Barber suggested the city would be better off spending the remaining ARPA funds on the Springfield Community Land Trust to abate blighted properties and put the homes back into use, or to the Ozarks Alliance to End Homelessness for its rapid rehousing and eviction diversion program, or to the Ozarks Area Community Action Corporation, which could use the funds for rental assistance and stabilization.

Barber asked council to table the bill until after its April 2 retreat, when members intend to discuss housing and homelessness.

“Springfield cannot throw away almost $1 million on attracting tourists to an already well-funded attraction when there are people right here, right now in this city whose lives could be immeasurably changed by those funds,” she said.

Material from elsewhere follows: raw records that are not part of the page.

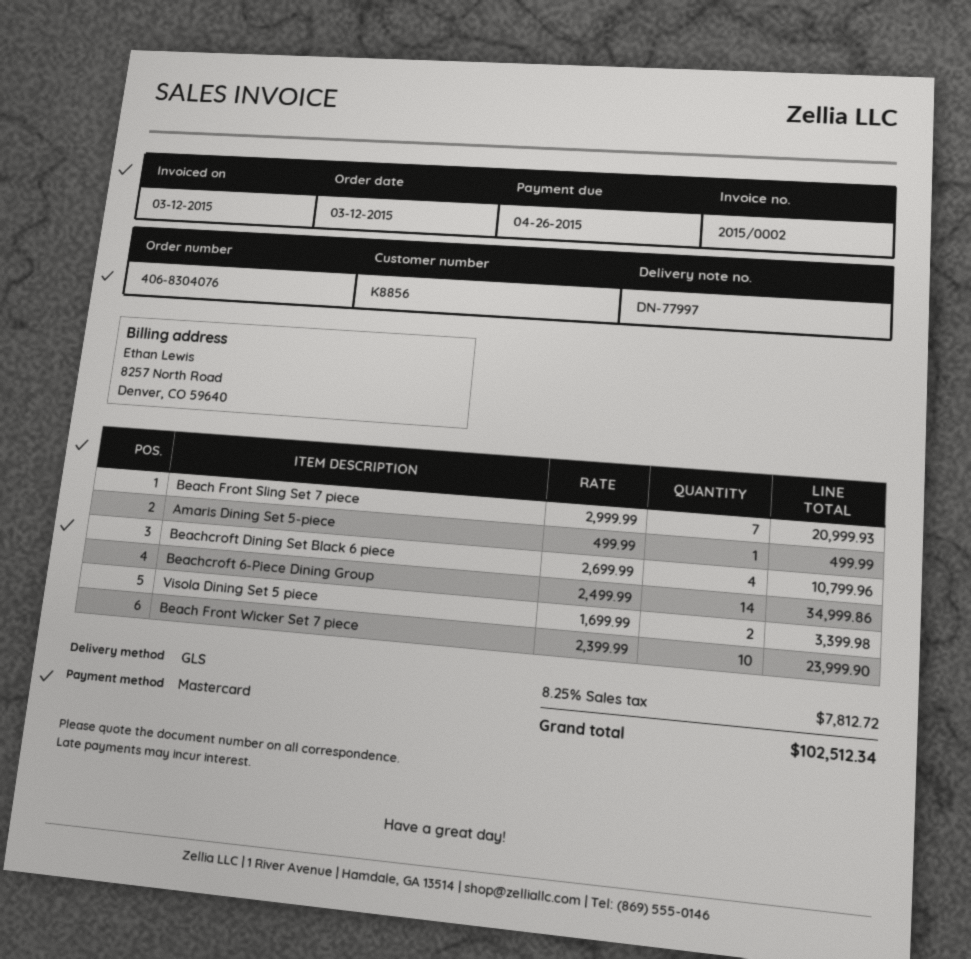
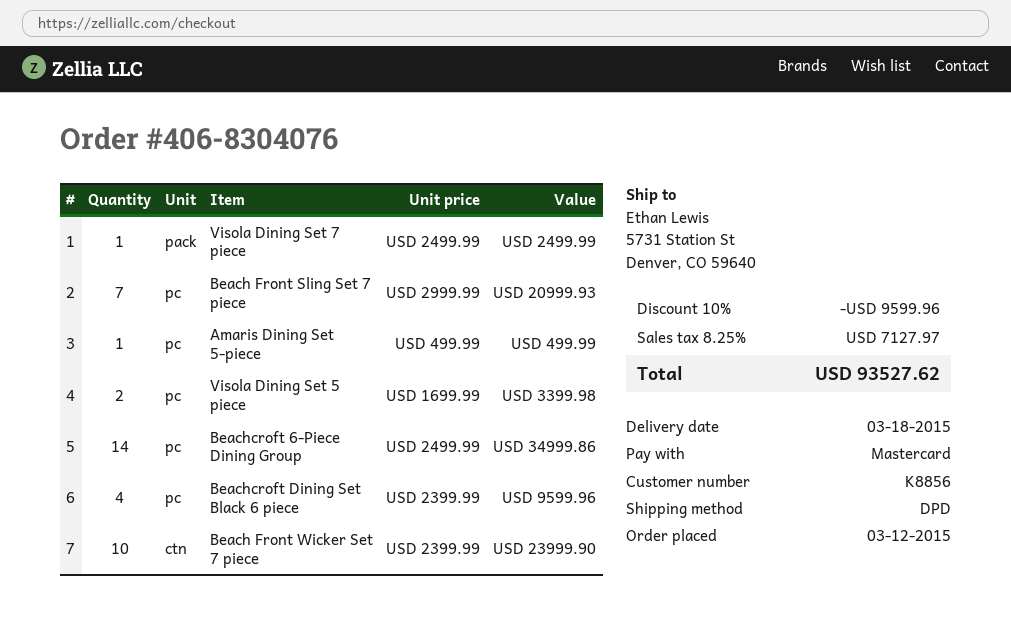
shipping method: GLS -> DPD
Beachcroft Dining Set Black 6 piece: 4 x 2699.99 = 10799.96 -> 4 x 2399.99 = 9599.96
Visola Dining Set 7 piece: none -> 1 x 2499.99 = 2499.99
discount: none -> 10% = 9599.96
tax: 8.25% = 7812.72 -> 8.25% = 7127.97
total: 102512.34 -> 93527.62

The truncated council – members Craig Hosmer, Derek Lee and Matthew Simpson were absent from the meeting – did not offer a questions or a response to STUN contingent, but before the public comment period, member Brandon Jenson asked for a rundown of how much ARPA funding has already been allocated to housing and homelessness.

Quigley said the city had received some $40.3 million in ARPA funds. He outlined city ARPA housing and homelessness allocations totaled more than $9.5 million, as follows:

  • $3 million for a Community Partnership of the Ozarks Inc. purpose-driven day center, which is intended to provide a place for people experiencing homelessness to be during daylight hours.
  • $2.7 million for a noncongregant shelter.
  • $1.1 million for a congregate shelter for the Council of Churches of the Ozarks Inc.
  • $1 million for Restore SGF, which is focused on affordable housing and homeownership.
  • $650,000 for a respite care, shower and outreach facility for The Connecting Grounds.
  • $564,000 toward an affordable housing homeownership program.
  • $500,000 for a citywide housing study.

An additional ARPA allocation through a U.S. Department of Housing and Urban Development Home community development block grant program included $3.8 million with an extra CDBG Home-ARP reserve of $1.5 million for a sum of $5.3 million.

The grand total of federal ARPA funds allocated to homelessness and housing projects is $14.9 million, Quigley said.

The Cooper/Killian project, estimated at $30 million overall, is being paid for through several sources, Quigley said, including ARPA, state funding, level property tax bonding, level property tax pay-as-you-go, carryover funding, parks fund balance and Springfield Convention & Visitors Bureau and private support. Work planned includes turf and light improvements, seating and concession upgrades that Quigley said would make the facilities competitive to attract national, regional and state tournaments.

The Historic City Hall project, estimated at $16 million overall, includes previously allocated ARPA funds, carryover funds – including $4.5 million approved earlier in the meeting – and level property tax funds.

A construction manager at-risk has been at work on the Historic City Hall project, and Quigley said that has resulted in a lot of up-to-date information about the project.

“Based on where we’re at right now with our construction manager at-risk and the design development phase where we’re at now, we feel strongly that this will complete the project,” he said.

He added that the first phase of Cooper/Killian resulted in cost efficiencies, and the second phase is currently out for bid. He said the hope is that the $900,000 allocation would cover everything.

“That again won’t be known until we bid each phase out,” he said.

He added that bids are currently out on the second phase of the Cooper/Killian project, but some good bids were received for the first phase.